• RECORDS FOR THIS TASK:
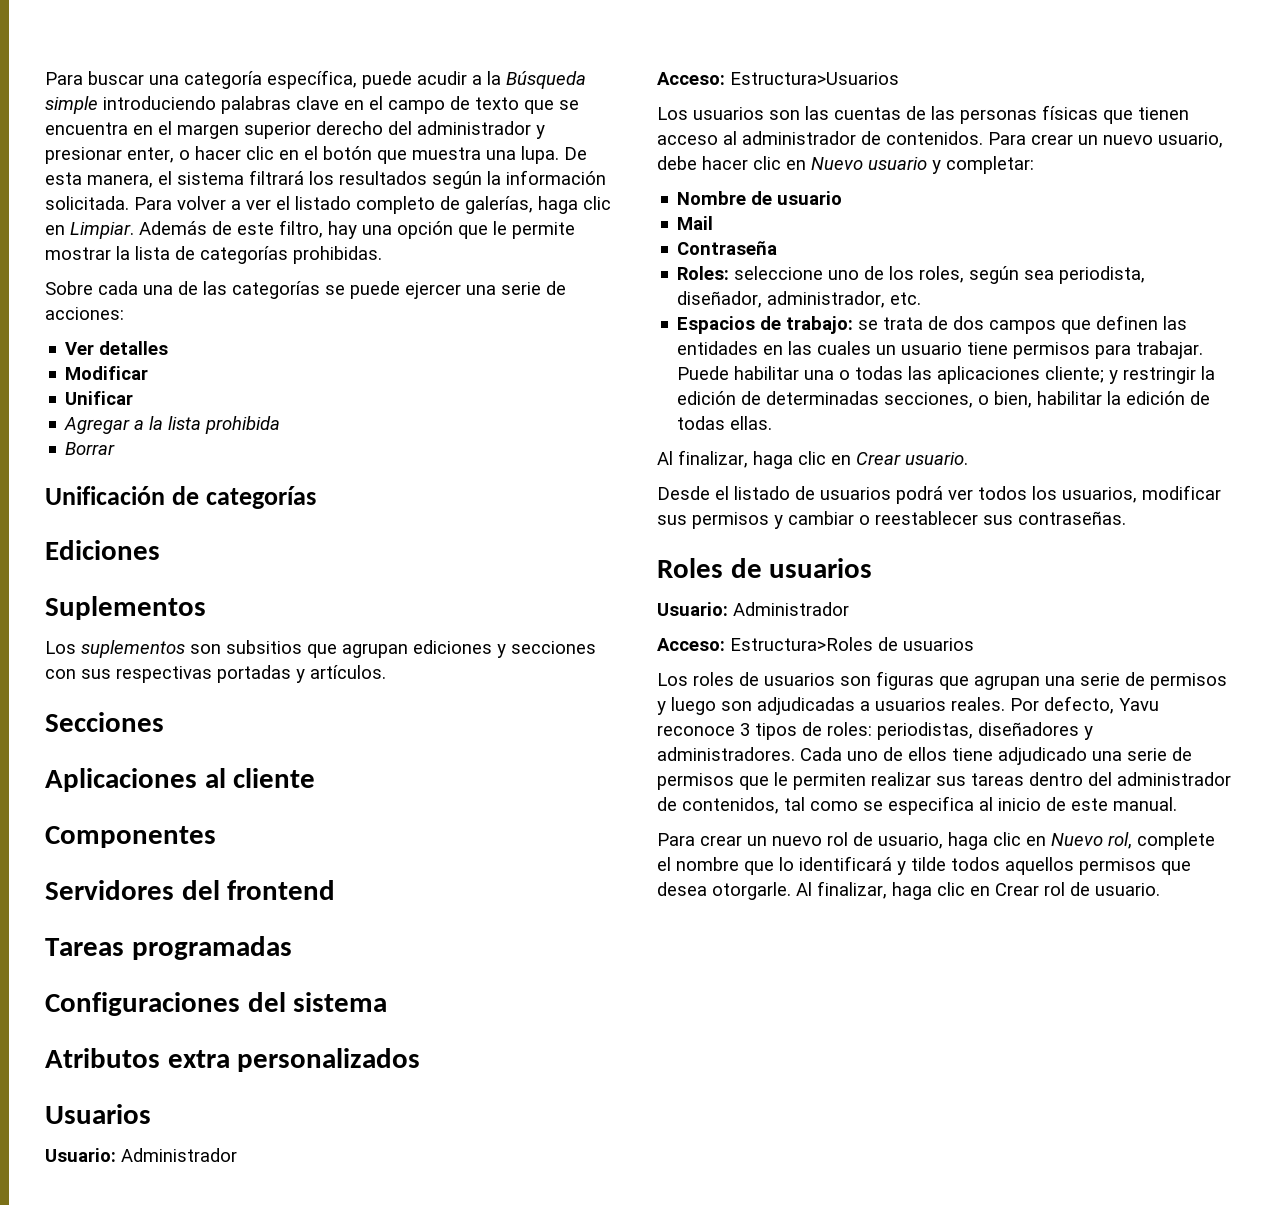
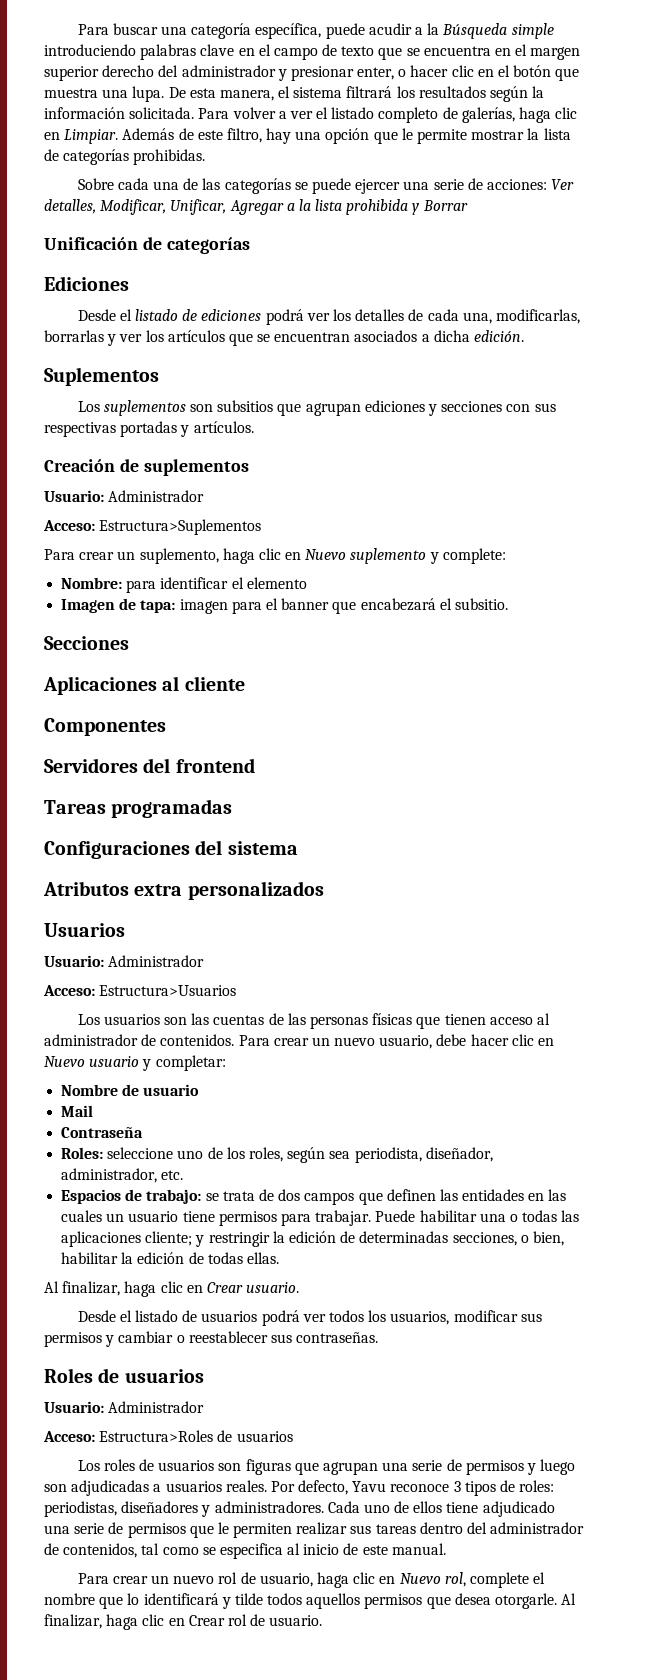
- Sobre cada una de las categorías se puede ejercer una serie de acciones:
- Ver detalles
- Modificar
- Unificar
- Agregar a la lista prohibida
- Borrar
+ Sobre cada una de las categorías se puede ejercer una serie de acciones: Ver detalles, Modificar, Unificar, Agregar a la lista prohibida y Borrar
+ Desde el listado de ediciones podrá ver los detalles de cada una, modificarlas, borrarlas y ver los artículos que se encuentran asociados a dicha edición.
+ Creación de suplementos
+ Usuario: Administrador
+ Acceso: Estructura>Suplementos
+ Para crear un suplemento, haga clic en Nuevo suplemento y complete:
+ Nombre: para identificar el elemento
+ Imagen de tapa: imagen para el banner que encabezará el subsitio.

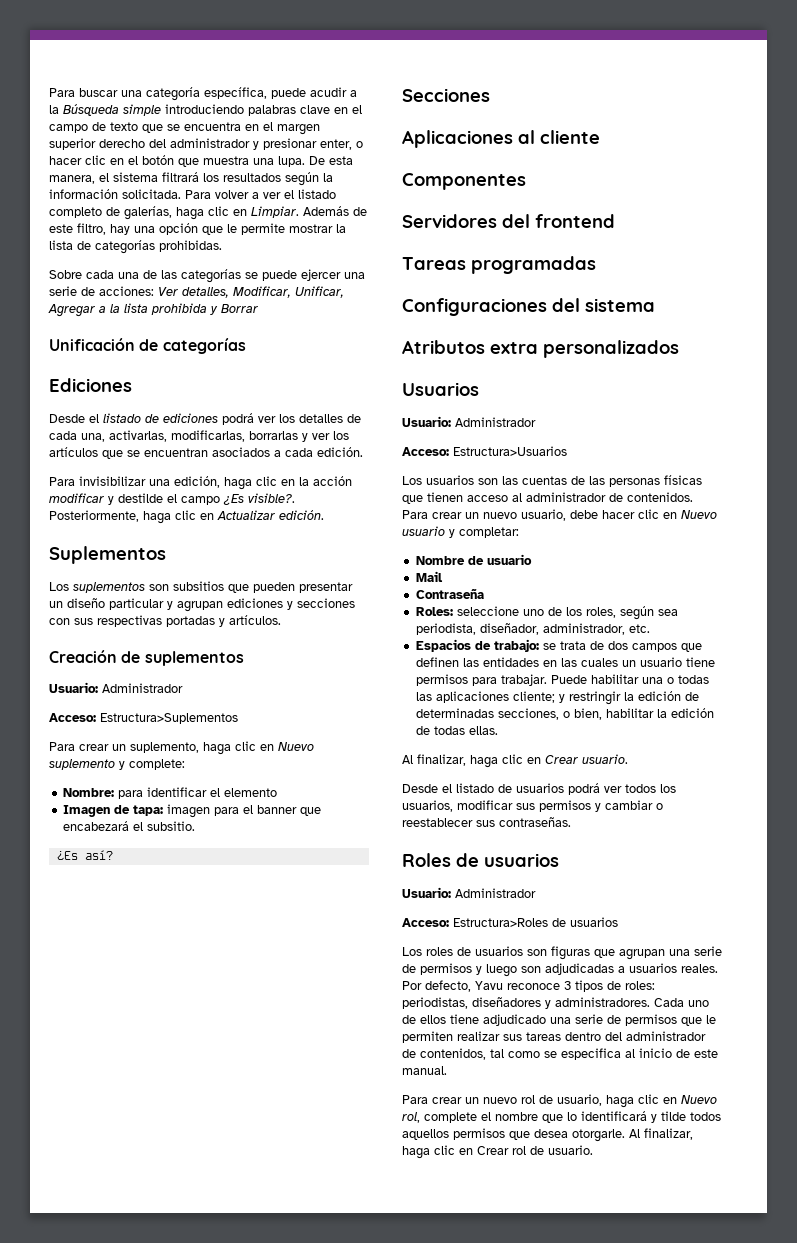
- Desde el listado de ediciones podrá ver los detalles de cada una, modificarlas, borrarlas y ver los artículos que se encuentran asociados a dicha edición.
+ Desde el listado de ediciones podrá ver los detalles de cada una, activarlas, modificarlas, borrarlas y ver los artículos que se encuentran asociados a cada edición.
+ Para invisibilizar una edición, haga clic en la acción modificar y destilde el campo ¿Es visible?. Posteriormente, haga clic en Actualizar edición.
- Los suplementos son subsitios que agrupan ediciones y secciones con sus respectivas portadas y artículos.
+ Los suplementos son subsitios que pueden presentar un diseño particular y agrupan ediciones y secciones con sus respectivas portadas y artículos.
+ ¿Es así?

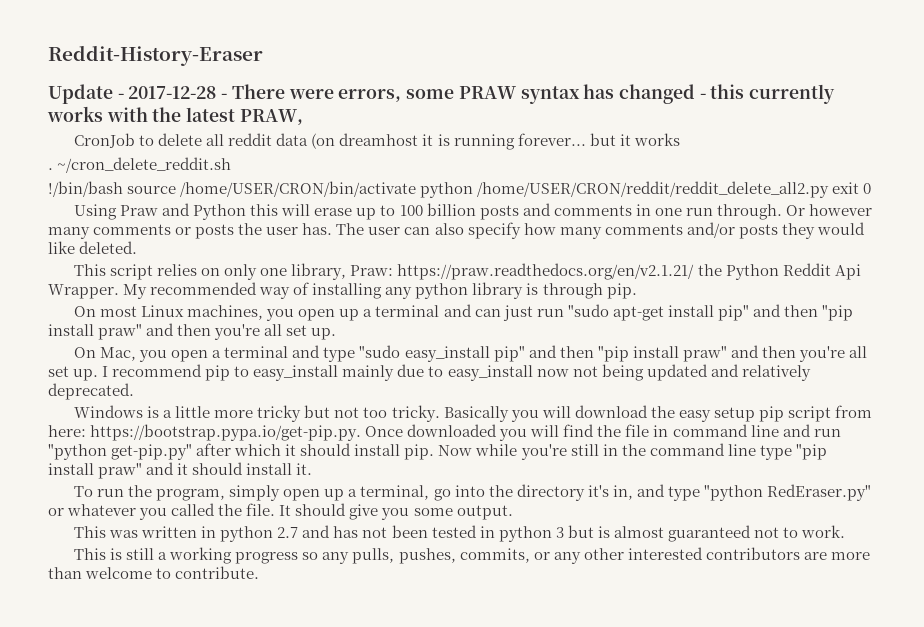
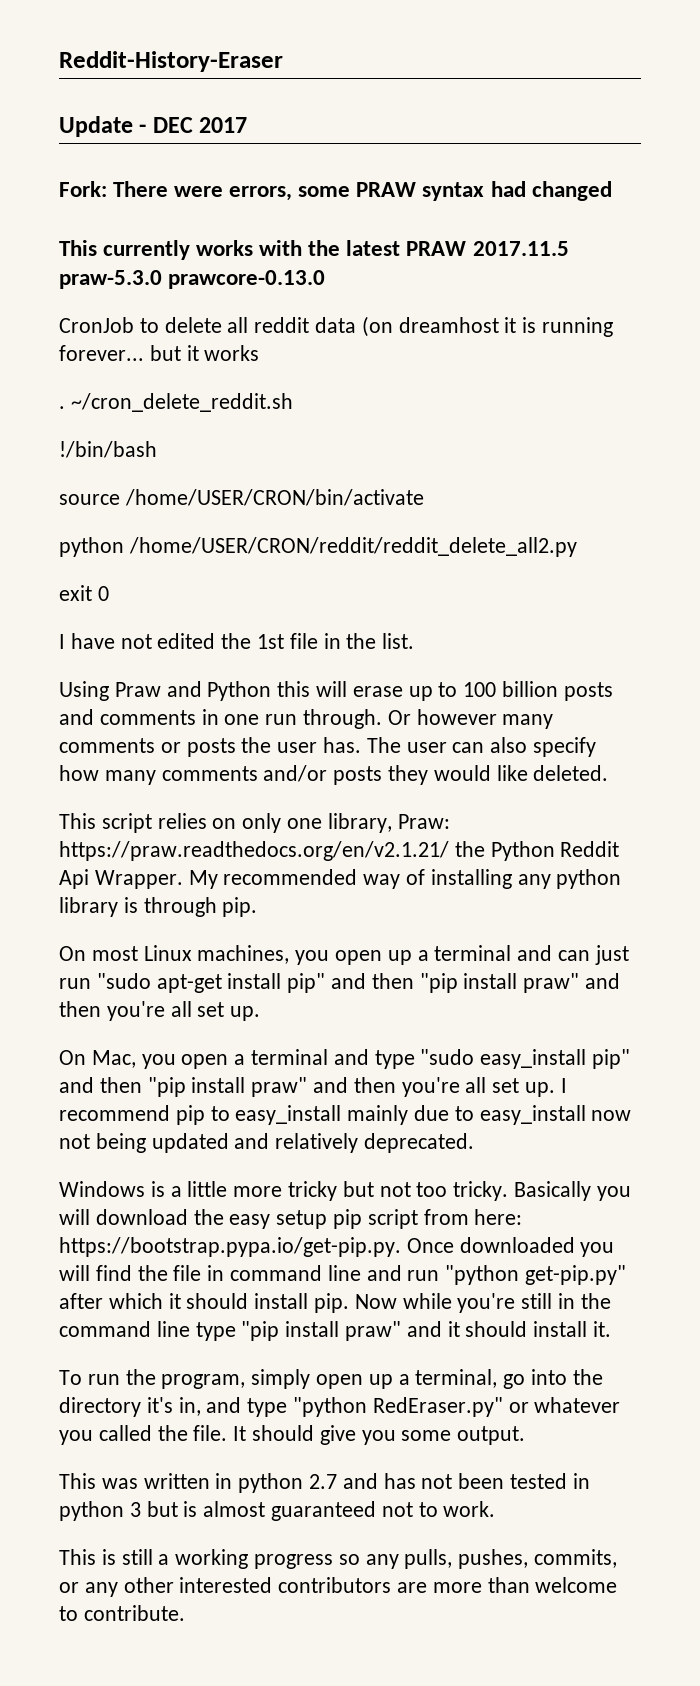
- Update - 2017-12-28 - There were errors, some PRAW syntax has changed - this currently works with the latest PRAW,
+ Update - DEC 2017
+ Fork: There were errors, some PRAW syntax had changed
+ This currently works with the latest PRAW 2017.11.5 praw-5.3.0 prawcore-0.13.0
- !/bin/bash source /home/USER/CRON/bin/activate python /home/USER/CRON/reddit/reddit_delete_all2.py exit 0
+ !/bin/bash
+ source /home/USER/CRON/bin/activate
+ python /home/USER/CRON/reddit/reddit_delete_all2.py
+ exit 0
+ I have not edited the 1st file in the list.

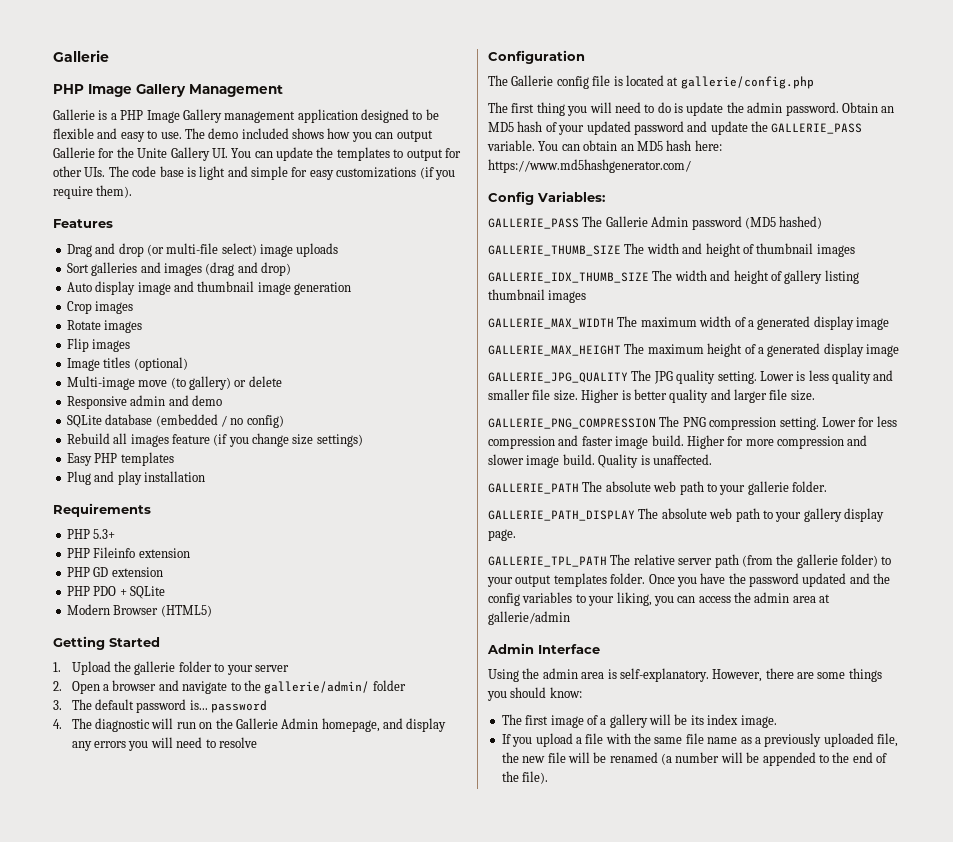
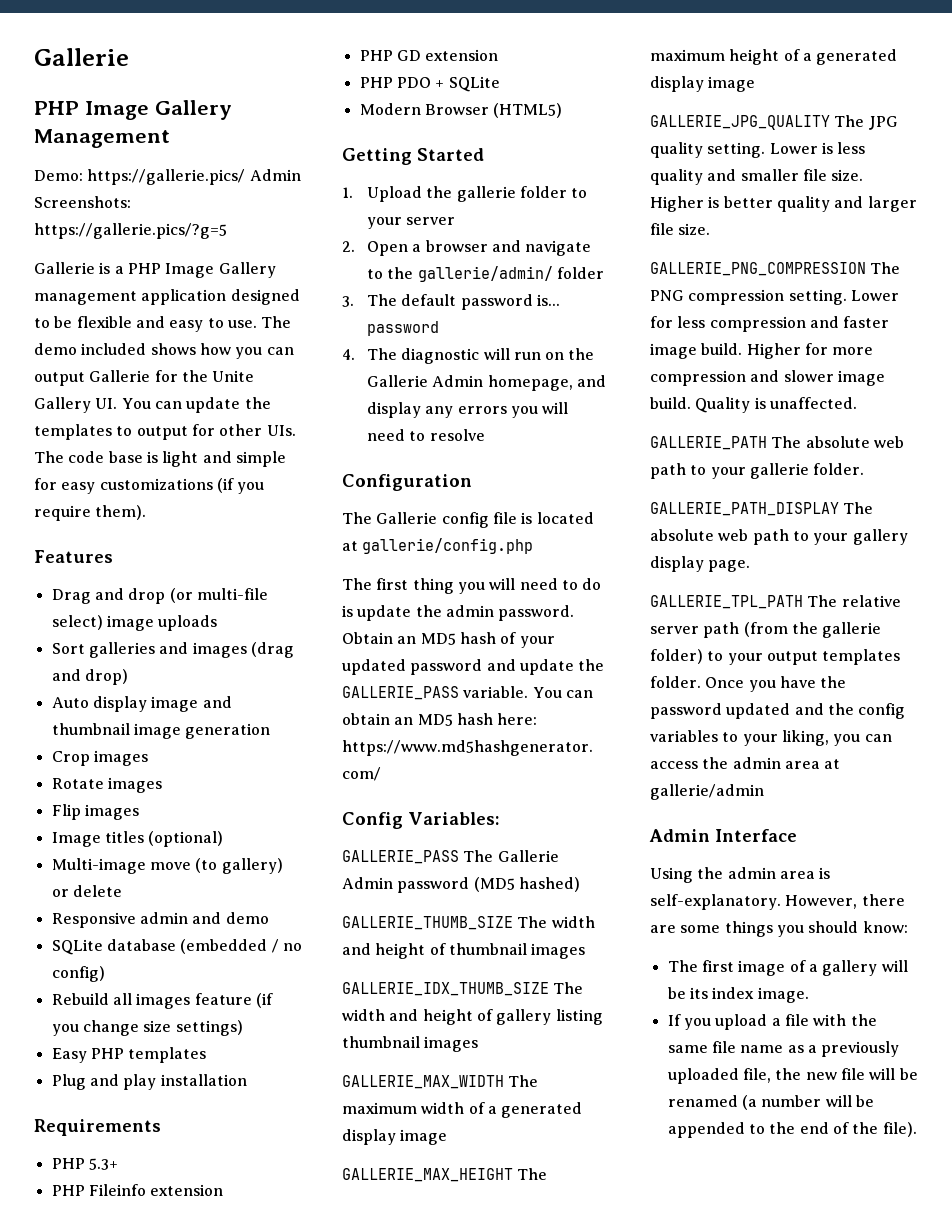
+ Demo: https://gallerie.pics/ Admin Screenshots: https://gallerie.pics/?g=5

• WHAT YOU SHOULD DO: Return only the lines that start at the line containing "subsitios que pueden" and finish at the last line of the entries, exactly as written and without pictures.

• RESPONSE BELOW:
+ Los suplementos son subsitios que pueden presentar un diseño particular y agrupan ediciones y secciones con sus respectivas portadas y artículos.
+ ¿Es así?

- Update - 2017-12-28 - There were errors, some PRAW syntax has changed - this currently works with the latest PRAW,
+ Update - DEC 2017
+ Fork: There were errors, some PRAW syntax had changed
+ This currently works with the latest PRAW 2017.11.5 praw-5.3.0 prawcore-0.13.0
- !/bin/bash source /home/USER/CRON/bin/activate python /home/USER/CRON/reddit/reddit_delete_all2.py exit 0
+ !/bin/bash
+ source /home/USER/CRON/bin/activate
+ python /home/USER/CRON/reddit/reddit_delete_all2.py
+ exit 0
+ I have not edited the 1st file in the list.

+ Demo: https://gallerie.pics/ Admin Screenshots: https://gallerie.pics/?g=5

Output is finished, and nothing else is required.